» Stored data:
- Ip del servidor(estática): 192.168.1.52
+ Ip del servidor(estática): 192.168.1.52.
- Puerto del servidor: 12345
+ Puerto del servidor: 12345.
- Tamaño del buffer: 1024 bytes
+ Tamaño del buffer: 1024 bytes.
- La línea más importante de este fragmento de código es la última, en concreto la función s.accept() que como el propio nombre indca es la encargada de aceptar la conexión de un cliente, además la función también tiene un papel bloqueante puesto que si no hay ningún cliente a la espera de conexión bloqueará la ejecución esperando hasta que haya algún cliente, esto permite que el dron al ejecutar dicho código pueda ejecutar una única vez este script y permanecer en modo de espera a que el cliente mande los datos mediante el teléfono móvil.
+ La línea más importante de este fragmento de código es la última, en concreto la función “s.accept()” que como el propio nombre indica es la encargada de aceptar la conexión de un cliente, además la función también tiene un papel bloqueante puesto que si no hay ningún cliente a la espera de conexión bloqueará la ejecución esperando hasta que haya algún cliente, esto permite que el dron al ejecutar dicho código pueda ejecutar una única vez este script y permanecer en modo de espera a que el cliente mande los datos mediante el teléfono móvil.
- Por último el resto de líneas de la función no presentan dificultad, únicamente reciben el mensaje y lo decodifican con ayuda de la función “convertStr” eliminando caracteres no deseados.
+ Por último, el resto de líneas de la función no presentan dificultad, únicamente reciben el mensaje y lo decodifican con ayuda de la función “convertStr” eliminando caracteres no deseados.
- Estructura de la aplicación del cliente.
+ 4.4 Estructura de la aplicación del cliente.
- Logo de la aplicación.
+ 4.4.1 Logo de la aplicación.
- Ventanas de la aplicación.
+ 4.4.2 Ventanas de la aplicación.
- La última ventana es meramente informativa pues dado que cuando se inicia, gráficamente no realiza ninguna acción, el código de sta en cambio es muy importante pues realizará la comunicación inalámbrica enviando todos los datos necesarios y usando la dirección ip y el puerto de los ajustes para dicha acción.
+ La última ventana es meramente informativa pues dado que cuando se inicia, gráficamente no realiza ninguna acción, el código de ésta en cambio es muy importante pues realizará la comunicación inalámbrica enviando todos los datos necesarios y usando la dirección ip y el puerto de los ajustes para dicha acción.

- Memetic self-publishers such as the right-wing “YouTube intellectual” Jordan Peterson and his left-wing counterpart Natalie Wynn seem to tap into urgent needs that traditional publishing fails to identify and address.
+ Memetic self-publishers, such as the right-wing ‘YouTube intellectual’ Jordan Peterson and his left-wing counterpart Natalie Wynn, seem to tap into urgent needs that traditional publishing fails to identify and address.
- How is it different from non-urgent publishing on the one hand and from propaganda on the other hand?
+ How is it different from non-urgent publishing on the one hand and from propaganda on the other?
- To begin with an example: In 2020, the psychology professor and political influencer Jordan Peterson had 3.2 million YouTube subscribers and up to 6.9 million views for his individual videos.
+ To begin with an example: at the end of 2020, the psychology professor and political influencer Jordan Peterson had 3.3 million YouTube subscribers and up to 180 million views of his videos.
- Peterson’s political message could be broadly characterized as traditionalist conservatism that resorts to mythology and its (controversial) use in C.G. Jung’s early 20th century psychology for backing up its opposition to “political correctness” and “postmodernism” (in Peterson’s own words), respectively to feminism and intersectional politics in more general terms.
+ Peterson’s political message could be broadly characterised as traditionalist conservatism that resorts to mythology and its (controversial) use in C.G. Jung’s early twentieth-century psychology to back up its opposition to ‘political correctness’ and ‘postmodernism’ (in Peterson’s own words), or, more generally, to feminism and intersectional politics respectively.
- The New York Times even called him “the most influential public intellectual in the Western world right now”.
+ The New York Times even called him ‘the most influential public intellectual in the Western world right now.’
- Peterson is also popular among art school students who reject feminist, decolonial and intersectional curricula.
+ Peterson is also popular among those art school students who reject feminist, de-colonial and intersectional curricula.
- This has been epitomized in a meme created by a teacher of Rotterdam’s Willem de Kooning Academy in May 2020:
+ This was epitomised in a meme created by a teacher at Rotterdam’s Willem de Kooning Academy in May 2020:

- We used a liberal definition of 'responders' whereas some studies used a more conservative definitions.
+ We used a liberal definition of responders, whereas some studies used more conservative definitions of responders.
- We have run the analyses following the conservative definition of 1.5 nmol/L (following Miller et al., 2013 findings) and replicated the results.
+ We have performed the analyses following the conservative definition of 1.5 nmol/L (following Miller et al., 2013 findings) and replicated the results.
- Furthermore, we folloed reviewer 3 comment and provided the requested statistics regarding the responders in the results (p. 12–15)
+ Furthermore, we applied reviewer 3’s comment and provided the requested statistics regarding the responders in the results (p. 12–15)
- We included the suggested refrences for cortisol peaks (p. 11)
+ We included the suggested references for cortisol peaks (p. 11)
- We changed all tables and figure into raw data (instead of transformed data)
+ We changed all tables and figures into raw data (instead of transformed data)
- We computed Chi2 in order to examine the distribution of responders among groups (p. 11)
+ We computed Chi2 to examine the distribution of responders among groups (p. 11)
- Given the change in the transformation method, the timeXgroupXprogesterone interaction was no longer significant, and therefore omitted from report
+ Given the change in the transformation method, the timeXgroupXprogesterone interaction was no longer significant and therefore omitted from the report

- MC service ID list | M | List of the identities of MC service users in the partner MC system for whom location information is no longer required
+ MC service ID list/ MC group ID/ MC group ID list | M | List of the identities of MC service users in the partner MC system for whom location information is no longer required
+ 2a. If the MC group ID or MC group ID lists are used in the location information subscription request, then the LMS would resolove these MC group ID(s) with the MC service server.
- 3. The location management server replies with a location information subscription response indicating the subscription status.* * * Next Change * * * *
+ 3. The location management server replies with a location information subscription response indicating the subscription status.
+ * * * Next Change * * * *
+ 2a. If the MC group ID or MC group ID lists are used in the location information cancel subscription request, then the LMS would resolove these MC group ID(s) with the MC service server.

» Problem requirements: Find the line with "of his videos." in the material above. Reproduce it and each line after it up to and including the line with "- This has been".

» Result:
+ To begin with an example: at the end of 2020, the psychology professor and political influencer Jordan Peterson had 3.3 million YouTube subscribers and up to 180 million views of his videos.
- Peterson’s political message could be broadly characterized as traditionalist conservatism that resorts to mythology and its (controversial) use in C.G. Jung’s early 20th century psychology for backing up its opposition to “political correctness” and “postmodernism” (in Peterson’s own words), respectively to feminism and intersectional politics in more general terms.
+ Peterson’s political message could be broadly characterised as traditionalist conservatism that resorts to mythology and its (controversial) use in C.G. Jung’s early twentieth-century psychology to back up its opposition to ‘political correctness’ and ‘postmodernism’ (in Peterson’s own words), or, more generally, to feminism and intersectional politics respectively.
- The New York Times even called him “the most influential public intellectual in the Western world right now”.
+ The New York Times even called him ‘the most influential public intellectual in the Western world right now.’
- Peterson is also popular among art school students who reject feminist, decolonial and intersectional curricula.
+ Peterson is also popular among those art school students who reject feminist, de-colonial and intersectional curricula.
- This has been epitomized in a meme created by a teacher of Rotterdam’s Willem de Kooning Academy in May 2020:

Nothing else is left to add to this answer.